Do not include the transformation of the response as a step within the recipe. It will cause an error with the predict function trying to locate SalePrice in the test dataset.

PHASE 2: MODELLING

“This is where the fun begins.”

One of the motivations to develop this project is because I’m switching to the Tidymodels framework. Therefore, it’s time to load the library to train a simple reference model.

Resampling for Test Error Estimation

This is a critical step for final model selection. Depending on the chosen resample technique to estimate the Goodness-of-Prediction or test error, in this case metrics like RMSE can be slightly optimistic or conservative. Take a look at the pristine explanation by (Zablotski 2022).

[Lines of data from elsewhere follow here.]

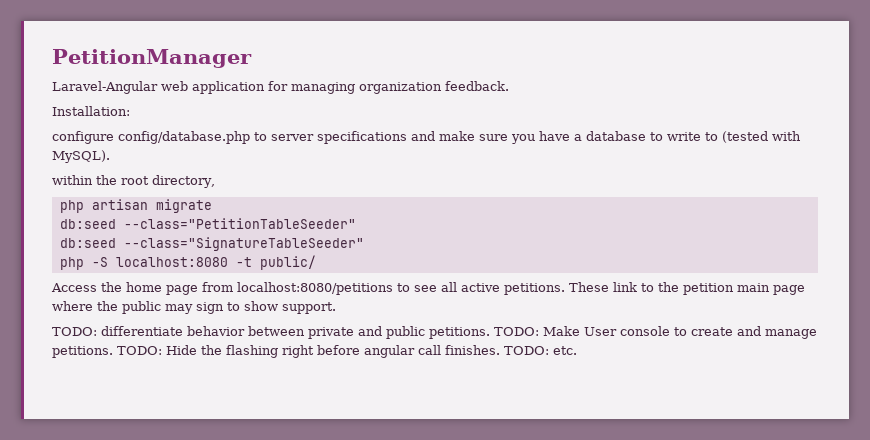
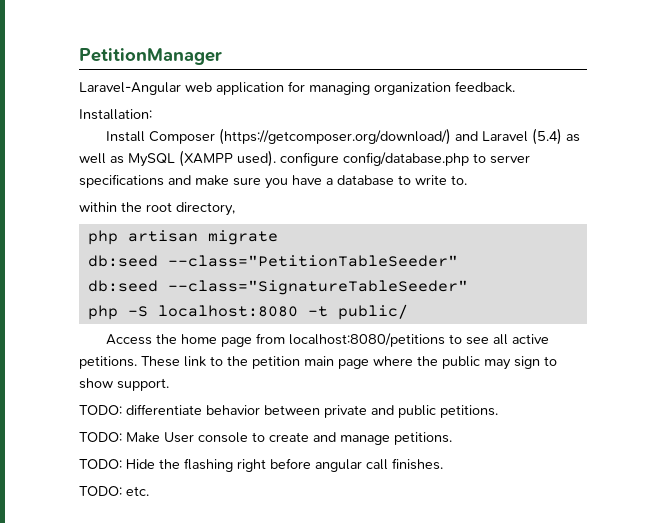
- configure config/database.php to server specifications and make sure you have a database to write to (tested with MySQL).
+ Install Composer (https://getcomposer.org/download/) and Laravel (5.4) as well as MySQL (XAMPP used). configure config/database.php to server specifications and make sure you have a database to write to.
- TODO: differentiate behavior between private and public petitions. TODO: Make User console to create and manage petitions. TODO: Hide the flashing right before angular call finishes. TODO: etc.
+ TODO: differentiate behavior between private and public petitions.
+ TODO: Make User console to create and manage petitions.
+ TODO: Hide the flashing right before angular call finishes.
+ TODO: etc.

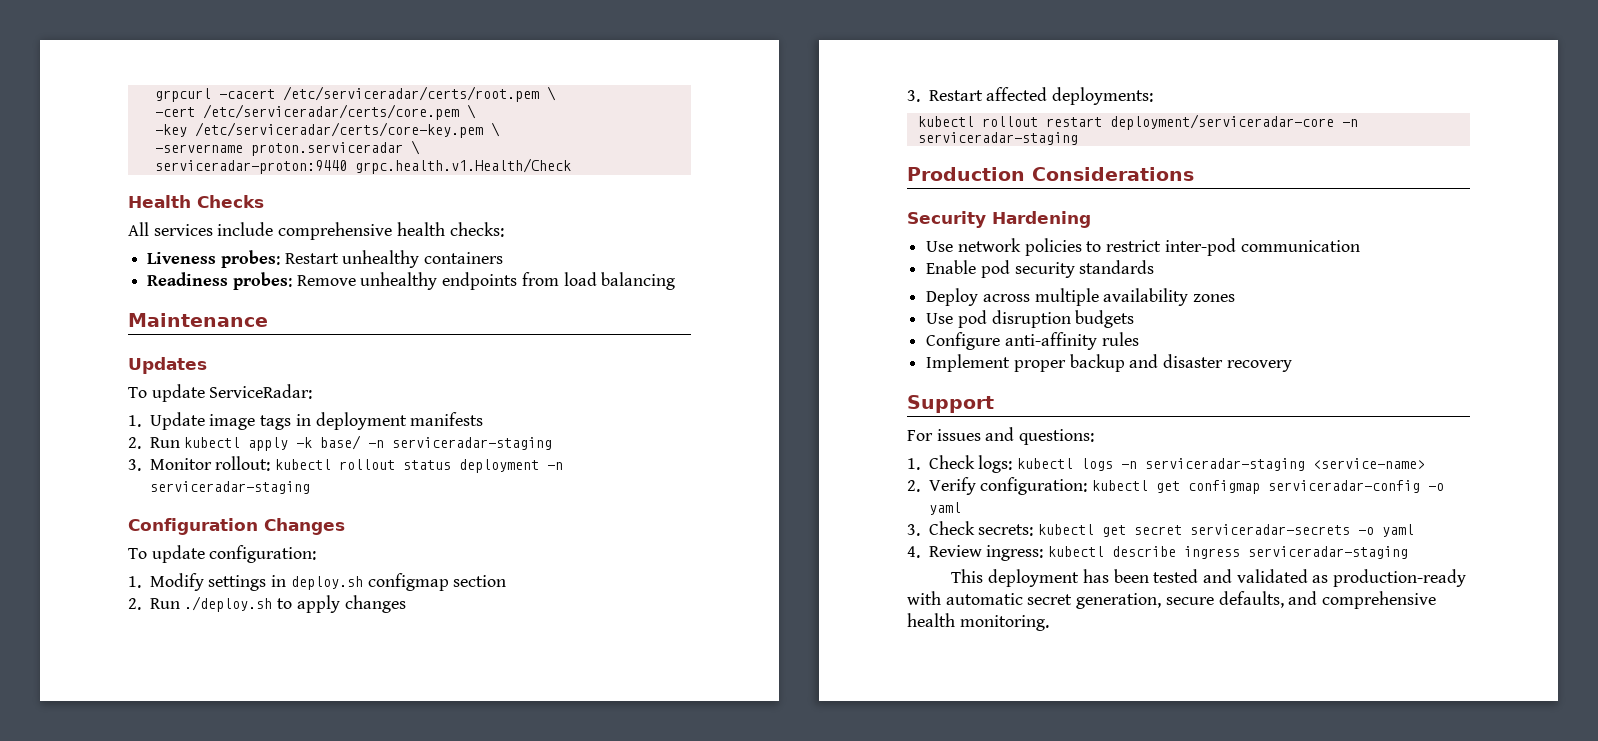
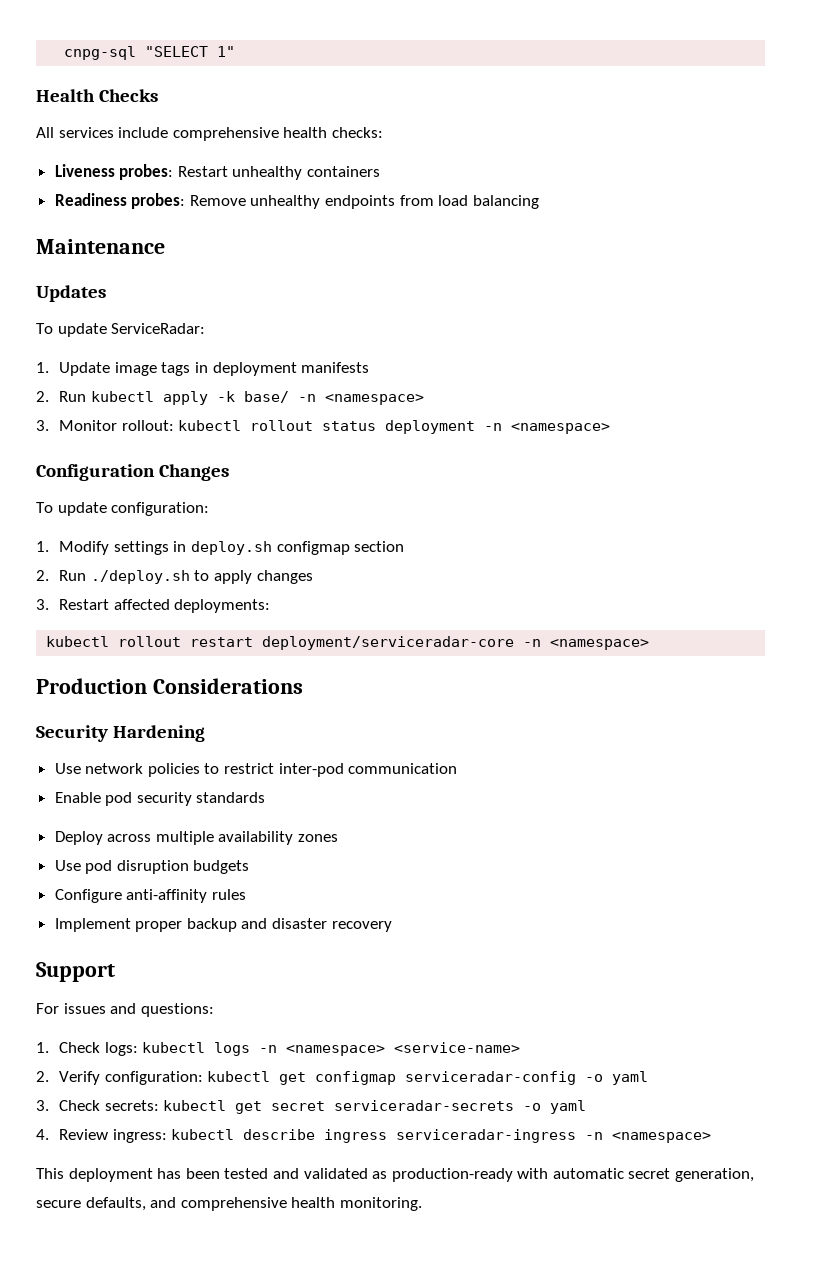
- grpcurl -cacert /etc/serviceradar/certs/root.pem \
- -cert /etc/serviceradar/certs/core.pem \
- -key /etc/serviceradar/certs/core-key.pem \
- -servername proton.serviceradar \
- serviceradar-proton:9440 grpc.health.v1.Health/Check
+ cnpg-sql "SELECT 1"
- 2. Run kubectl apply -k base/ -n serviceradar-staging
+ 2. Run kubectl apply -k base/ -n <namespace>
- 3. Monitor rollout: kubectl rollout status deployment -n serviceradar-staging
+ 3. Monitor rollout: kubectl rollout status deployment -n <namespace>
- kubectl rollout restart deployment/serviceradar-core -n serviceradar-staging
+ kubectl rollout restart deployment/serviceradar-core -n <namespace>
- 1. Check logs: kubectl logs -n serviceradar-staging <service-name>
+ 1. Check logs: kubectl logs -n <namespace> <service-name>
- 4. Review ingress: kubectl describe ingress serviceradar-staging
+ 4. Review ingress: kubectl describe ingress serviceradar-ingress -n <namespace>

Simple validation set? 1 train fold and 1 test fold: NO, it’s old and inaccurate.
v-folds Cross-Validation? Analysis (training folds), Assessment (validation folds) and test: it’s small data, I can choose something even more powerful.
The Bootstrap? YES.

By today’s standards this dataset is small, therefore I will choose Bootstraping to keep the chosen samples the same size as the training set. The probability of an observation of being sample at least once is 0.63, therefore the complementary training set (around 37%) will become the assessment set. Although performance metrics will be slightly conservative or pessimistic, I prefer it.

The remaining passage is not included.